▽

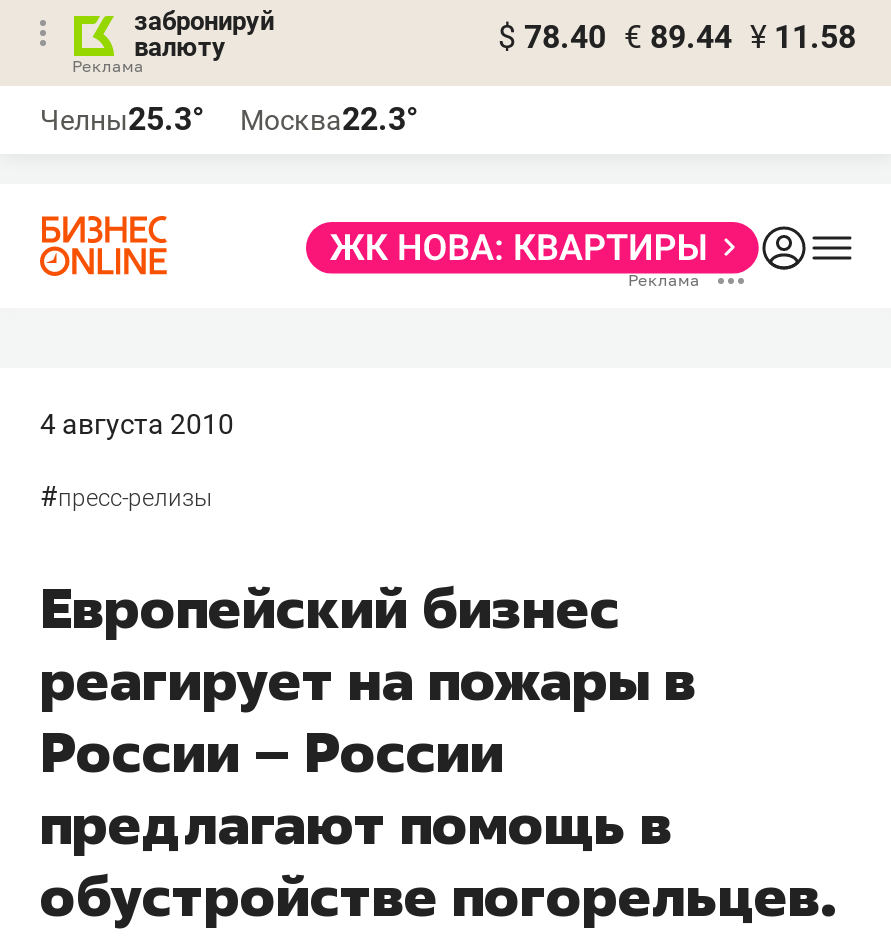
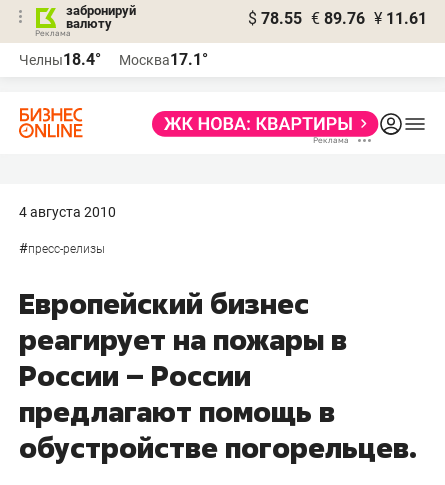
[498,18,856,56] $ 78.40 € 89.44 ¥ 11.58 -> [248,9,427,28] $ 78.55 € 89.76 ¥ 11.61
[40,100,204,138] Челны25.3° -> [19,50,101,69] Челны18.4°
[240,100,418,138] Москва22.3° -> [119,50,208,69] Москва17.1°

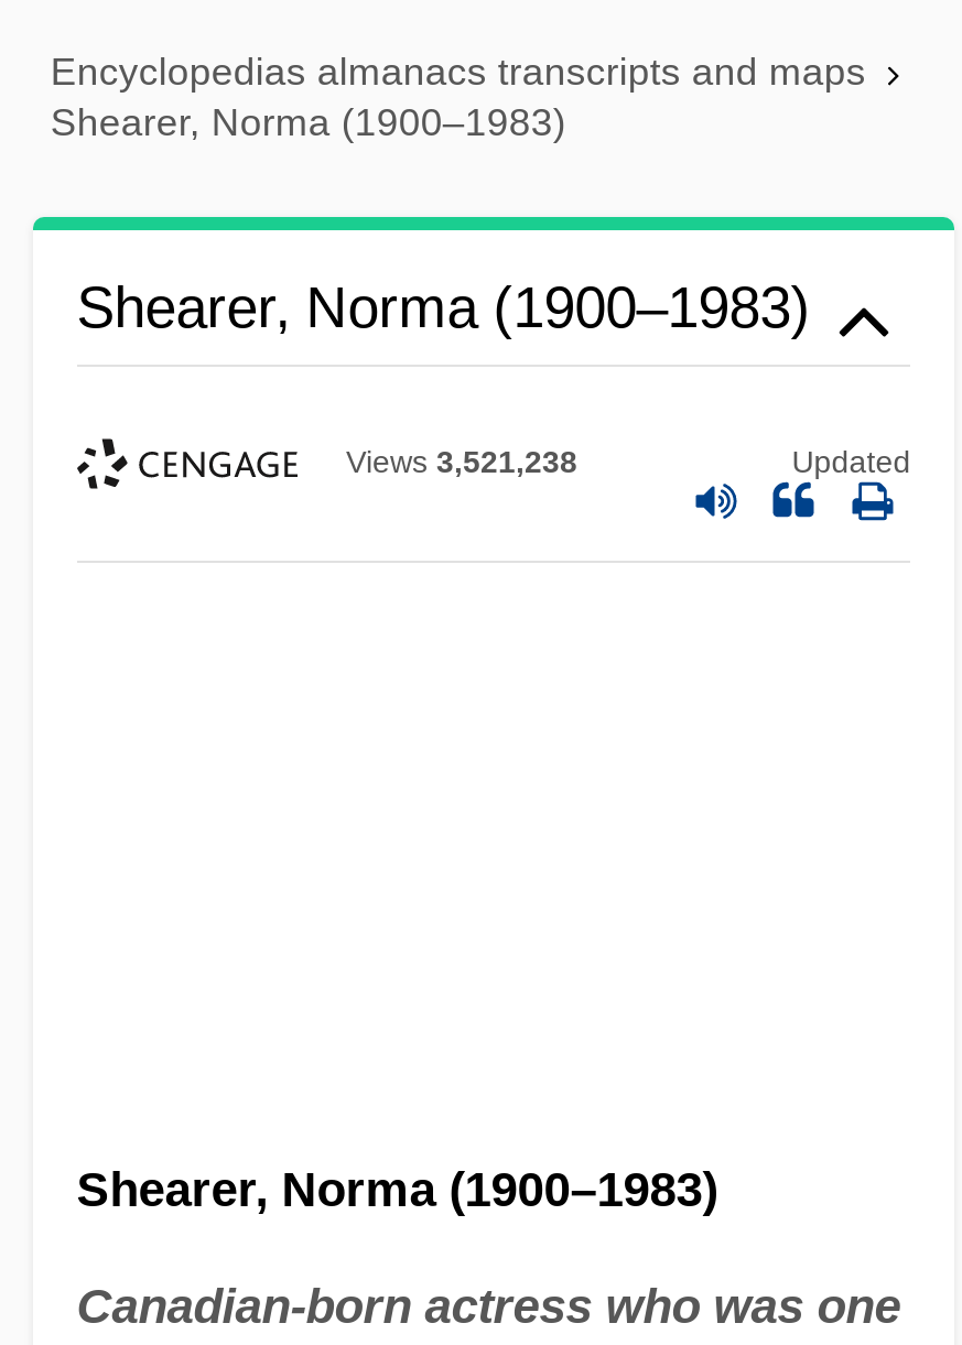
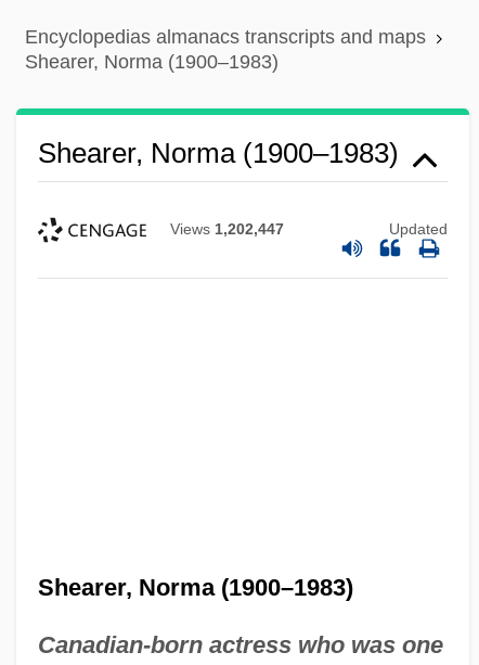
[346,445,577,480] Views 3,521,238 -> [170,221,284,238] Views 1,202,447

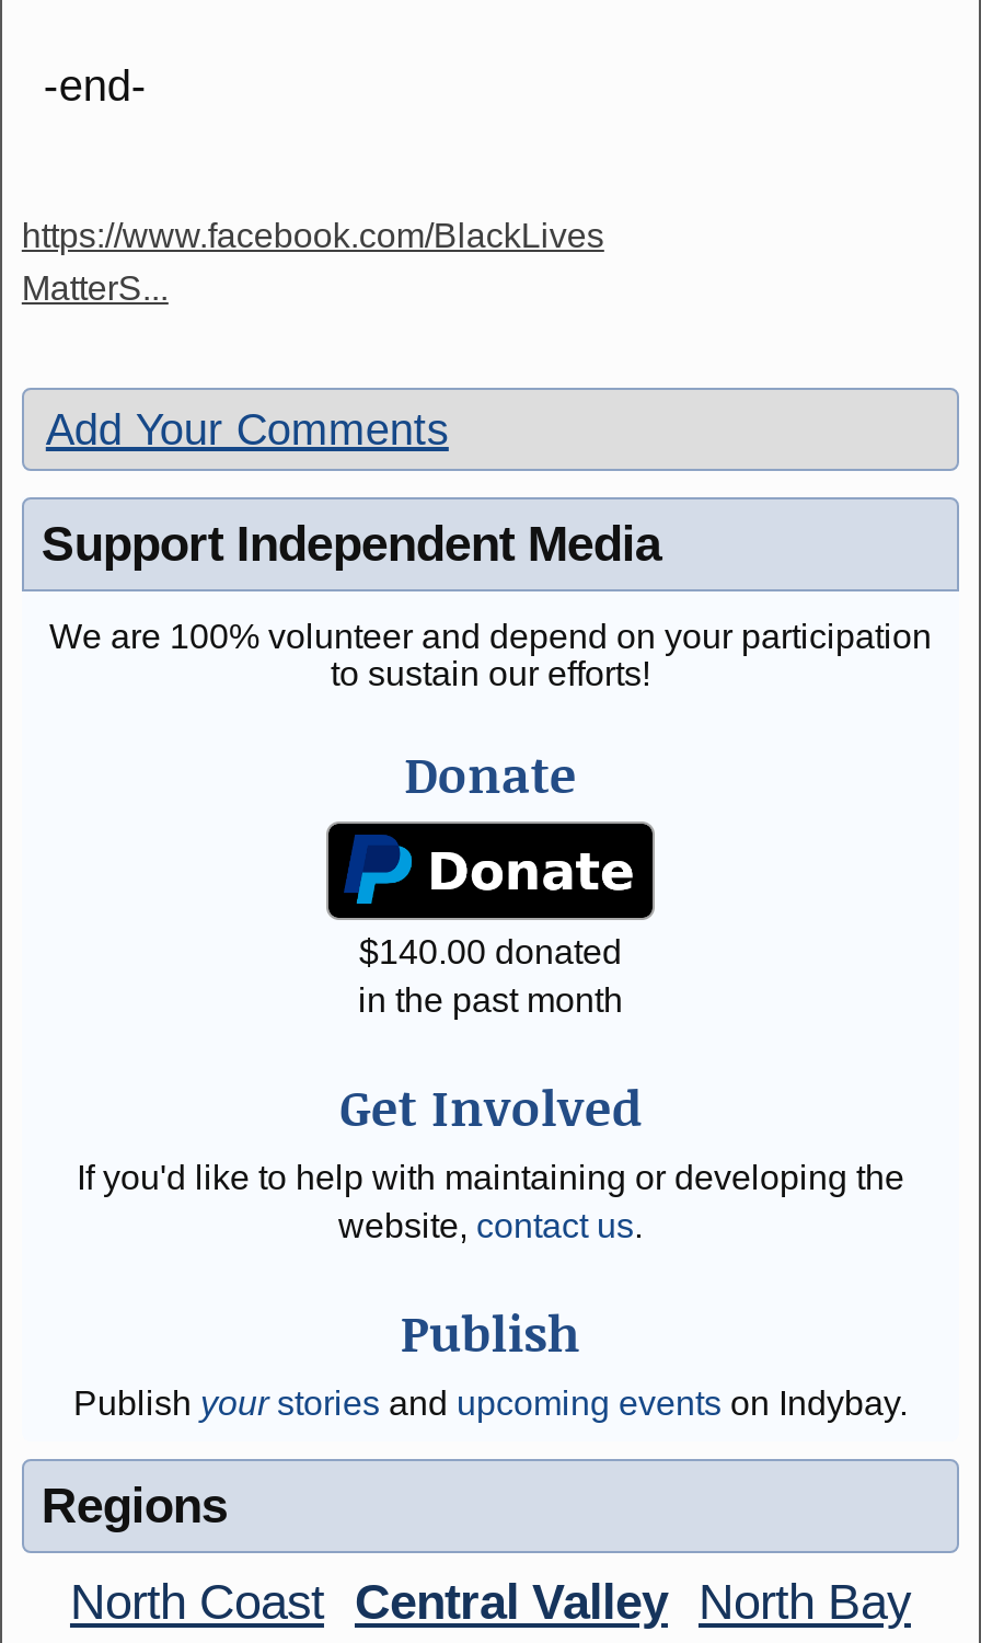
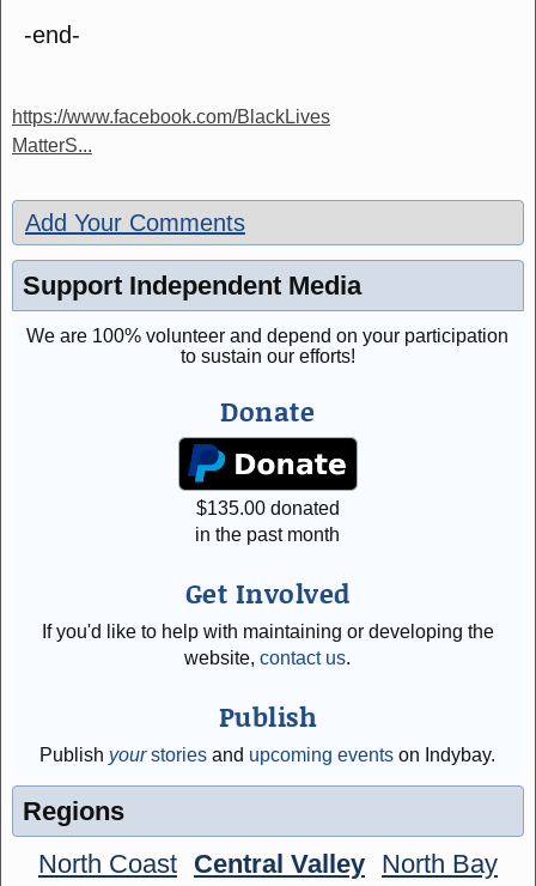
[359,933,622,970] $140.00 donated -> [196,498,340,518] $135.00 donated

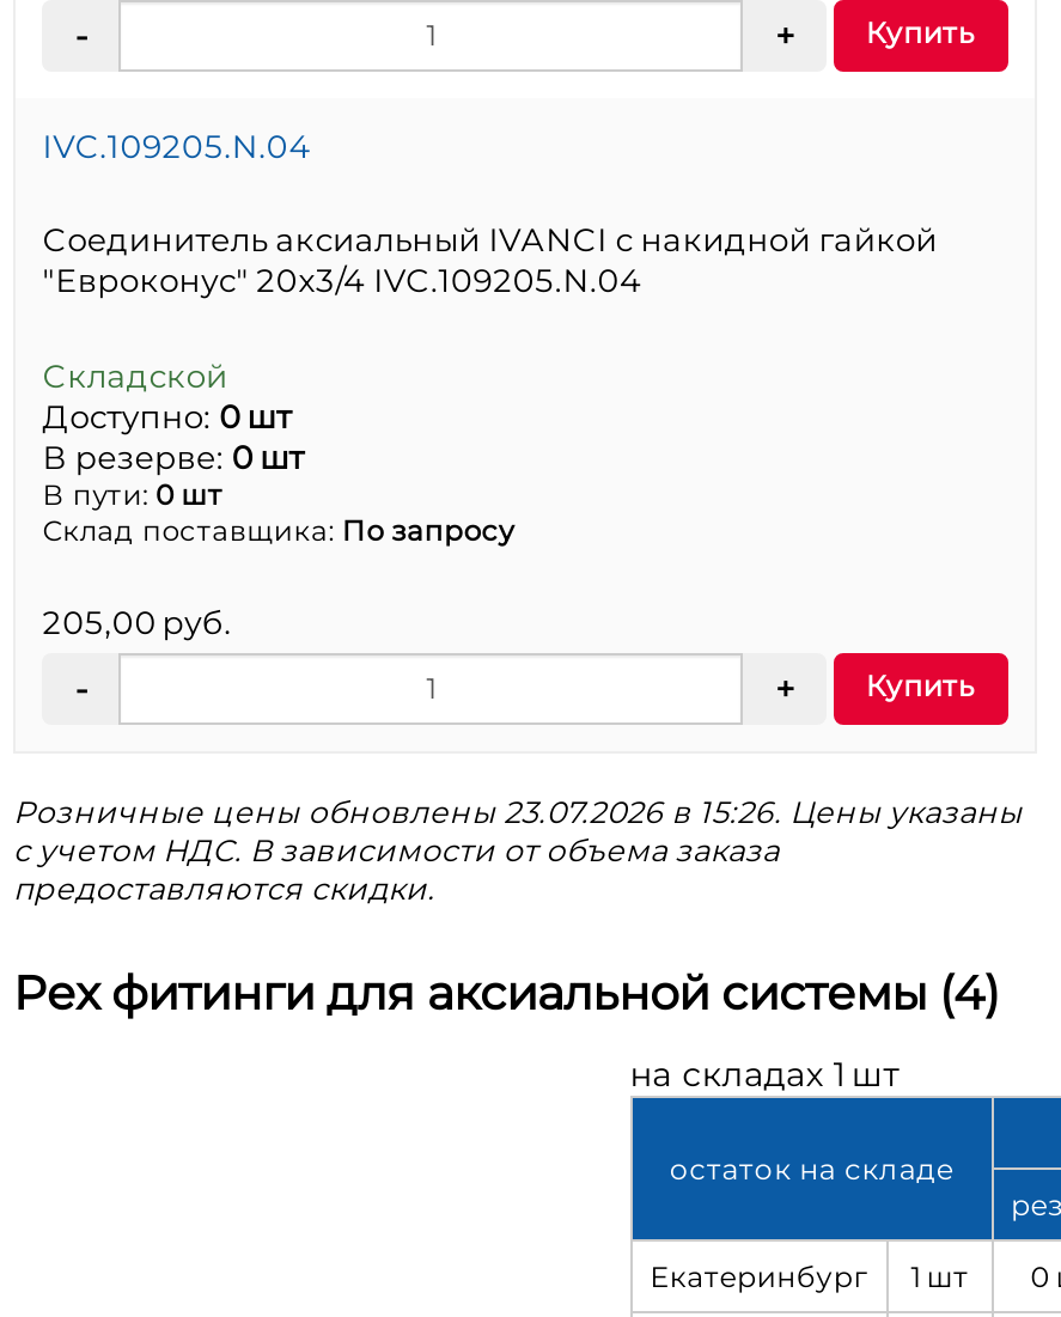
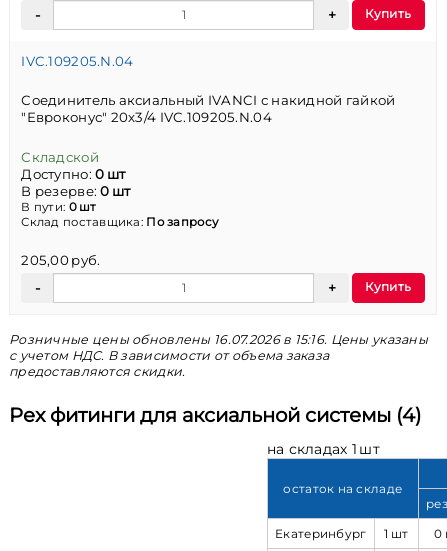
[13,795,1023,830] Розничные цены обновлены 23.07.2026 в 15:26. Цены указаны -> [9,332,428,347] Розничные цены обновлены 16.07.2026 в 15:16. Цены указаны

△

_Task instructions_: Only the text of the records is to be reproduced exactly; skip the pictures.

_Output_:
[498,18,856,56] $ 78.40 € 89.44 ¥ 11.58 -> [248,9,427,28] $ 78.55 € 89.76 ¥ 11.61
[40,100,204,138] Челны25.3° -> [19,50,101,69] Челны18.4°
[240,100,418,138] Москва22.3° -> [119,50,208,69] Москва17.1°

[346,445,577,480] Views 3,521,238 -> [170,221,284,238] Views 1,202,447

[359,933,622,970] $140.00 donated -> [196,498,340,518] $135.00 donated

[13,795,1023,830] Розничные цены обновлены 23.07.2026 в 15:26. Цены указаны -> [9,332,428,347] Розничные цены обновлены 16.07.2026 в 15:16. Цены указаны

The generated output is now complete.